Exercise details: Look below for the line containing "[359,245,476,259] toolkit Flutter" and the line containing "[771,399,887,413] I would"; repeat exactly those two lines and all lines between them, and nothing else.

(Edit tracking data)
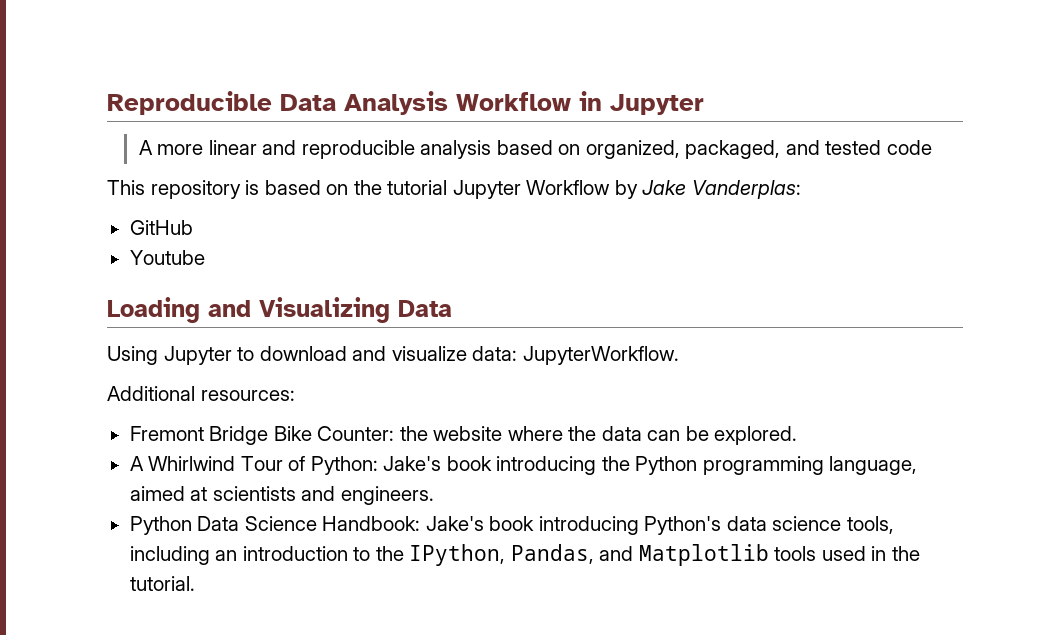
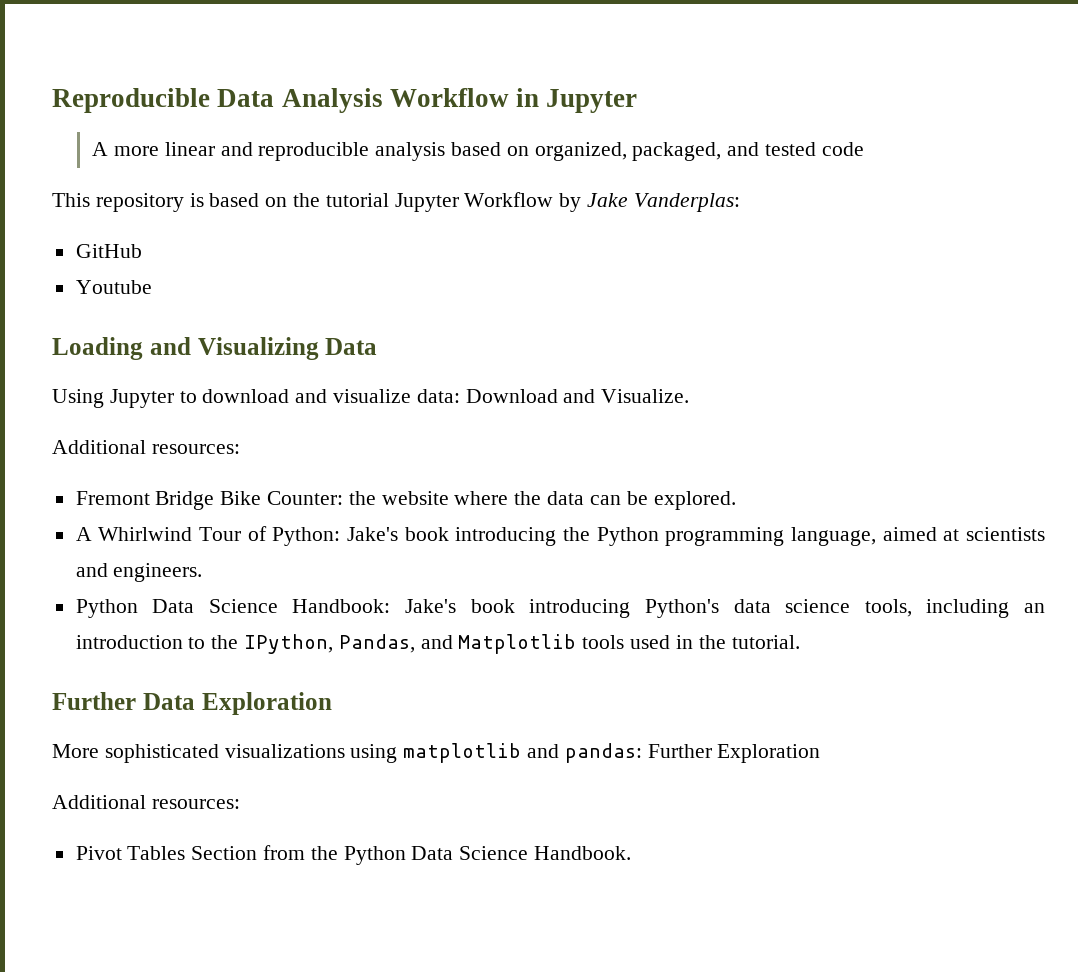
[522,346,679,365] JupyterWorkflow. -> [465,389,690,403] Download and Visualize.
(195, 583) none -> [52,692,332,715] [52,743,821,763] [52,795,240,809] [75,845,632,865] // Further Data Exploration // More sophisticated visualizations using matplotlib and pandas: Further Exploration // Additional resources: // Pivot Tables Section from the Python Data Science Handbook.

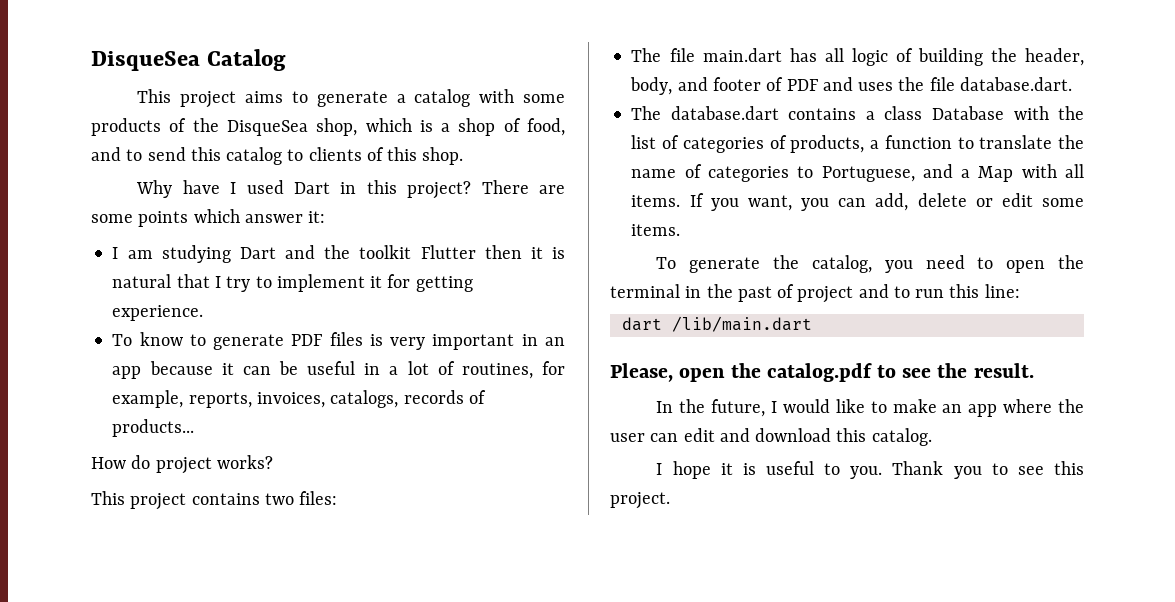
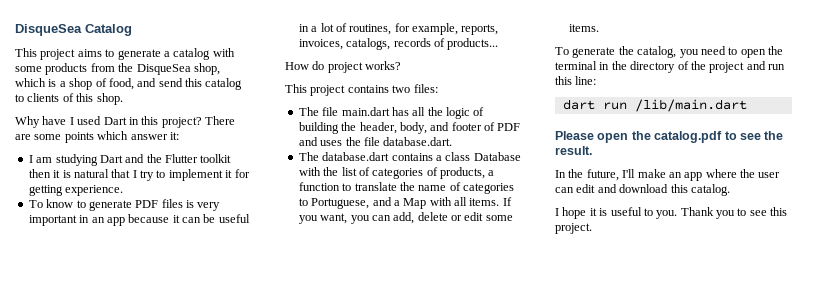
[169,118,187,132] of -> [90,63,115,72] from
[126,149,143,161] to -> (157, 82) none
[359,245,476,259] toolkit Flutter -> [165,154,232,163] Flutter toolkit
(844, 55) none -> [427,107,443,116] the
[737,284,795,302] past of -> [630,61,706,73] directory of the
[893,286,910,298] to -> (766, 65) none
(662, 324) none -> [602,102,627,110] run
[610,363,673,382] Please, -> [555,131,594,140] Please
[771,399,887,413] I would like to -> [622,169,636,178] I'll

--

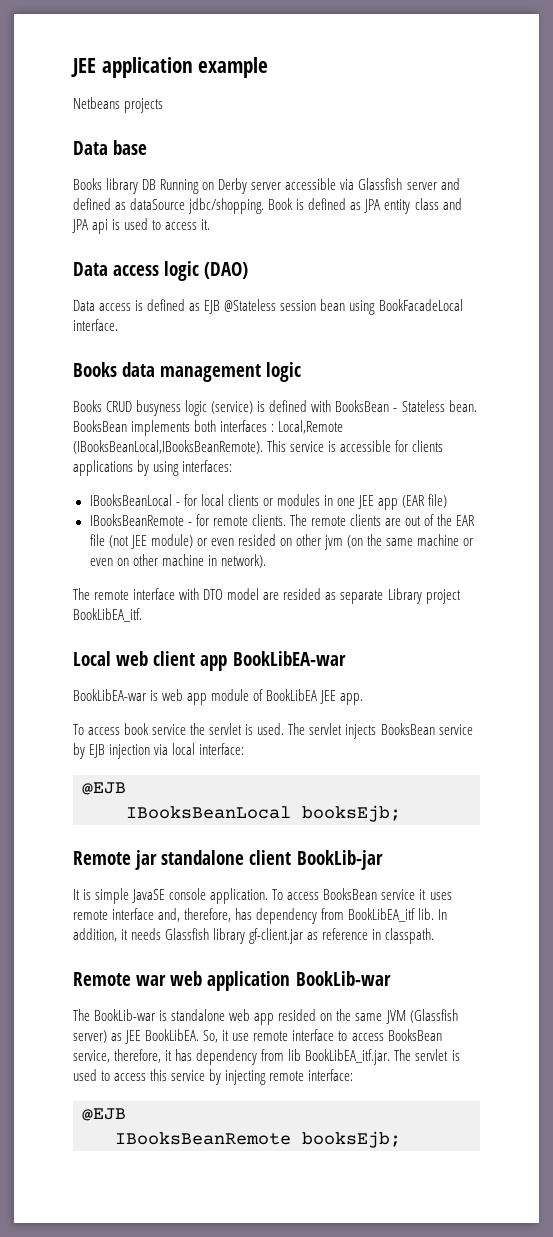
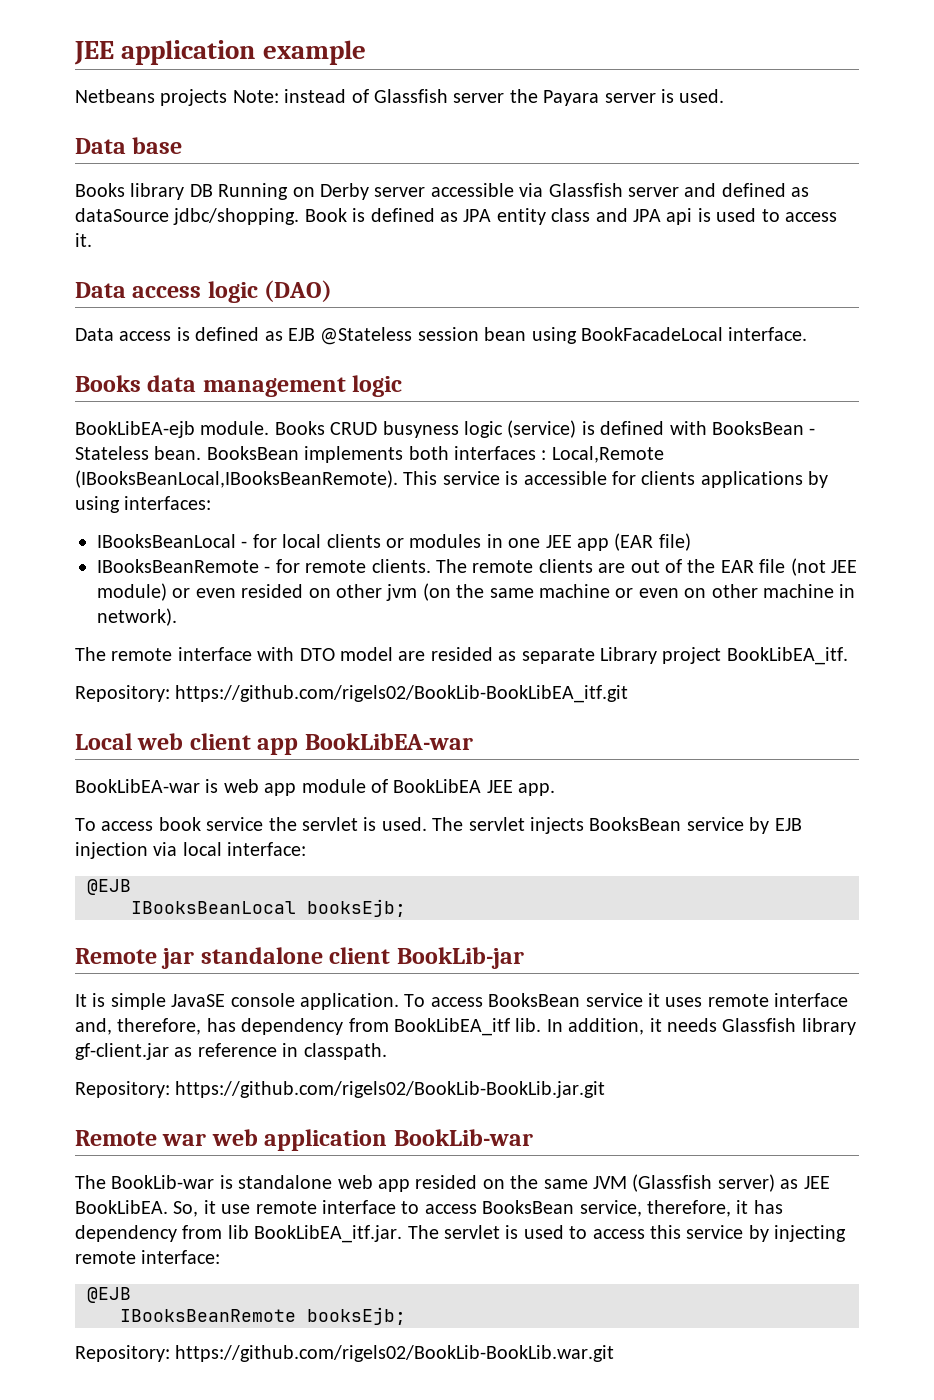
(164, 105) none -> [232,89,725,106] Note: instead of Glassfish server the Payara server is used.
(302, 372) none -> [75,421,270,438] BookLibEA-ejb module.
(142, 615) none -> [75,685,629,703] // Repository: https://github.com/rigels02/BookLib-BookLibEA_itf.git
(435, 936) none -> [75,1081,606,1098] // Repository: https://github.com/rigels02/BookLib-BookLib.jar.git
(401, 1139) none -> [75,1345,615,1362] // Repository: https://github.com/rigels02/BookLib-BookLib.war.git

...

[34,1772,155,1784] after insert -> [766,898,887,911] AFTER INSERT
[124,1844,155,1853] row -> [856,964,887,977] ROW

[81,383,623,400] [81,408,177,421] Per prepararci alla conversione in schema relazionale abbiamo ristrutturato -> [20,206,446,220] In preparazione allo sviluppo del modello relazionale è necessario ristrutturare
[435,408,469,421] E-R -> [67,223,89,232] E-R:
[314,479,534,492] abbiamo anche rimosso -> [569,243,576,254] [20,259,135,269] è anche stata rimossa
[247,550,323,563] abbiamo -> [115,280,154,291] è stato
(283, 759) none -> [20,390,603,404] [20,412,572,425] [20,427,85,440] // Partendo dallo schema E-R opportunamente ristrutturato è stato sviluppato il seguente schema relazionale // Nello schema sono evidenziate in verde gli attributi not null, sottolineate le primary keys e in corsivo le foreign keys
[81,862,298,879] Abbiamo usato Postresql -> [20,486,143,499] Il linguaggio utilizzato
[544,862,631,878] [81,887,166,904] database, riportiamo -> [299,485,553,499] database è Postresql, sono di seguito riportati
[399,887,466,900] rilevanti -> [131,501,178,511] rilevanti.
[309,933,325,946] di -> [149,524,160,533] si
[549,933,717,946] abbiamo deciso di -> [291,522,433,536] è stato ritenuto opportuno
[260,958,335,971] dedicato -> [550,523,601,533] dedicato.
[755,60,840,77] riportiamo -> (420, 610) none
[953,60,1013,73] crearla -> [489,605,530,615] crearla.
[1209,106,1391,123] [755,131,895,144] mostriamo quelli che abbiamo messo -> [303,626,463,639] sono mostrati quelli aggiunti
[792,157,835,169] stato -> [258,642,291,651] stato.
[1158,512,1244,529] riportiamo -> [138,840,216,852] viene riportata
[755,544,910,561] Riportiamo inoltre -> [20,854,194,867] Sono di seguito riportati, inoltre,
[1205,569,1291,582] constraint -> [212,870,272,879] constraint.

Completed task:
[359,245,476,259] toolkit Flutter -> [165,154,232,163] Flutter toolkit
(844, 55) none -> [427,107,443,116] the
[737,284,795,302] past of -> [630,61,706,73] directory of the
[893,286,910,298] to -> (766, 65) none
(662, 324) none -> [602,102,627,110] run
[610,363,673,382] Please, -> [555,131,594,140] Please
[771,399,887,413] I would like to -> [622,169,636,178] I'll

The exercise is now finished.